Directions for this task:
Once you find the line with "Moške kratke hlače", copy it and every line after it through the end of the entries below, exactly as written.

Data records:
<<<<

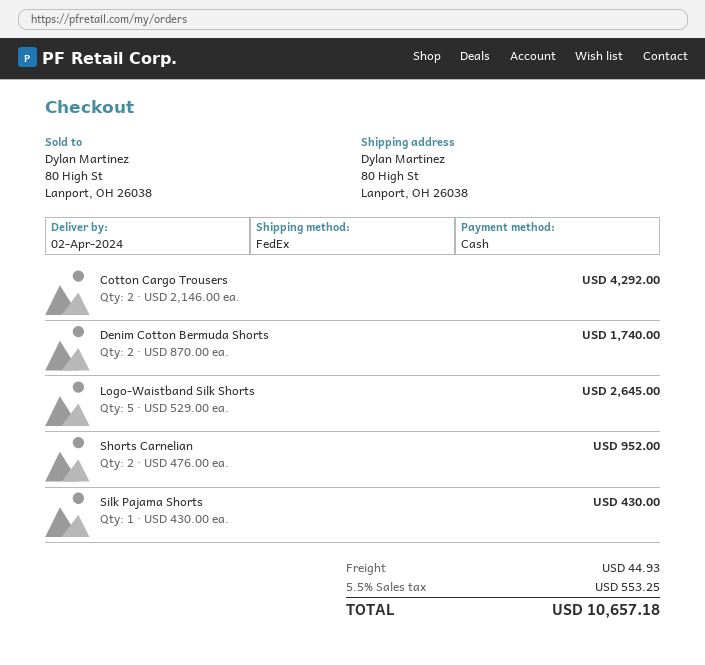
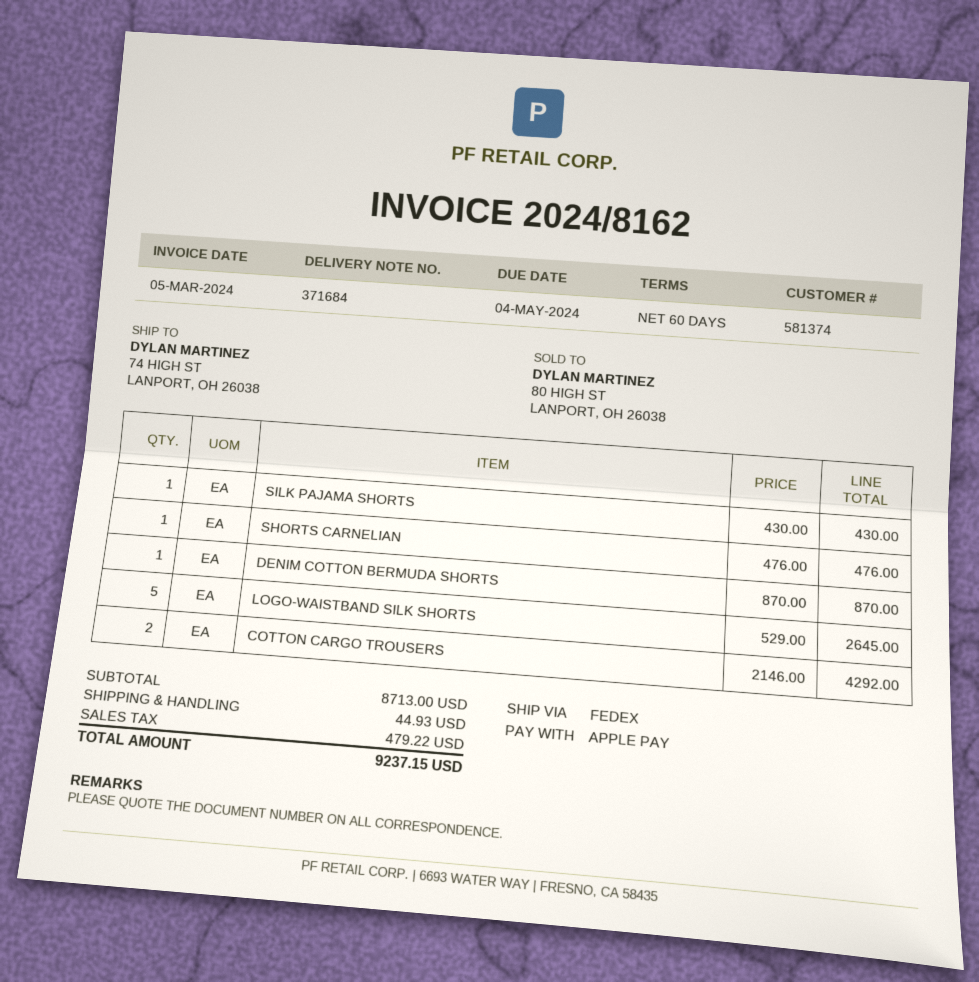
payment method: cash -> Apple Pay
ship to: 80 High St, Lanport, OH 26038 -> 74 HIGH ST, LANPORT, OH 26038
Denim Cotton Bermuda Shorts: 2 x 870.00 = 1740.00 -> 1 x 870.00 = 870.00
Shorts Carnelian: 2 x 476.00 = 952.00 -> 1 x 476.00 = 476.00
tax: 553.25 -> 479.22
total: 10657.18 -> 9237.15

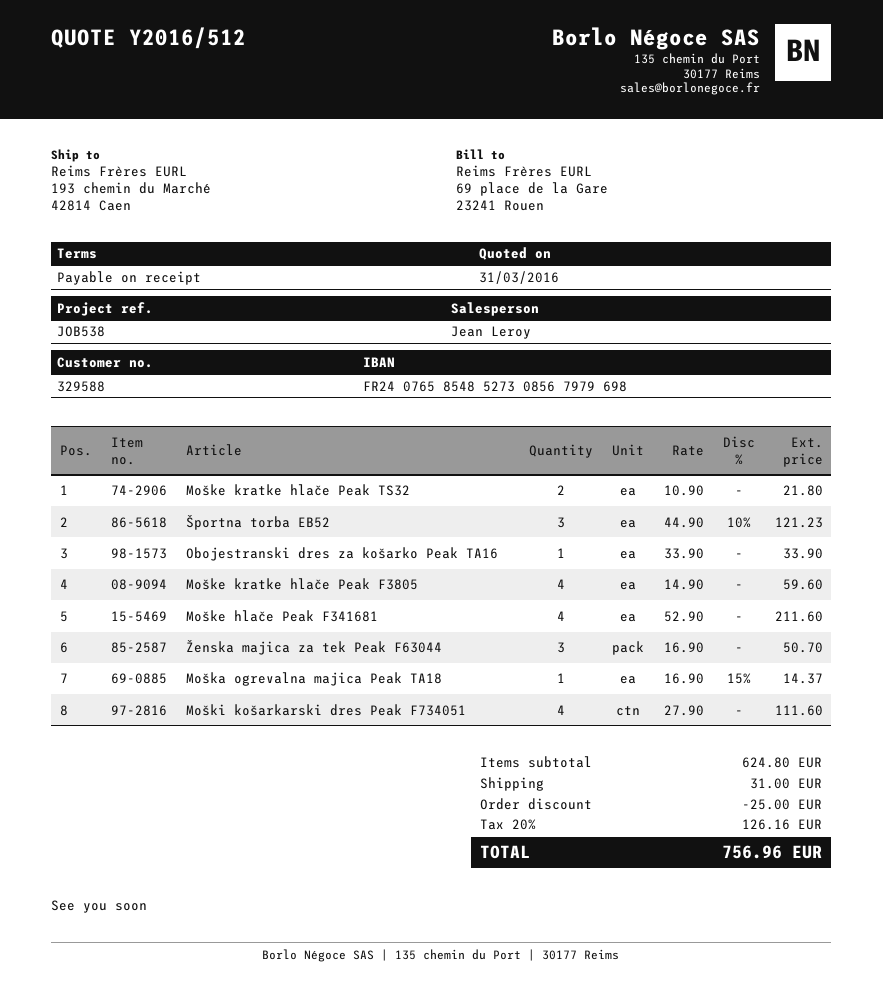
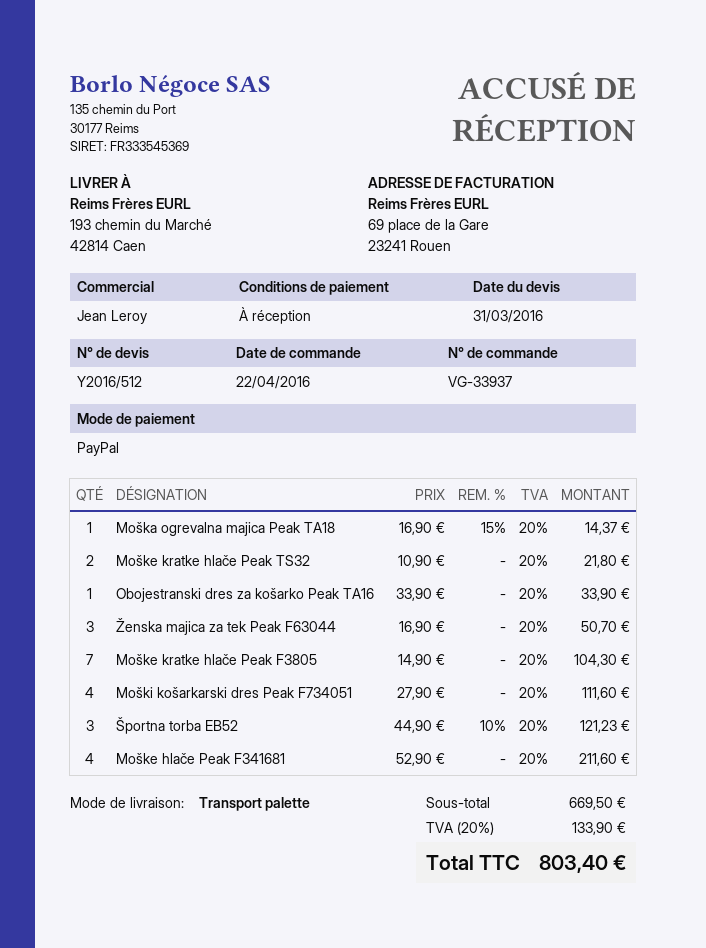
Moške kratke hlače Peak F3805: 4 x 14.90 = 59.60 -> 7 x 14.90 = 104.30
subtotal: 624.80 -> 669.50
discount: 25.00 -> none
shipping: 31.00 -> none
tax: 20% = 126.16 -> 20% = 133.90
total: 756.96 -> 803.40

>>>>

Response below:
Moške kratke hlače Peak F3805: 4 x 14.90 = 59.60 -> 7 x 14.90 = 104.30
subtotal: 624.80 -> 669.50
discount: 25.00 -> none
shipping: 31.00 -> none
tax: 20% = 126.16 -> 20% = 133.90
total: 756.96 -> 803.40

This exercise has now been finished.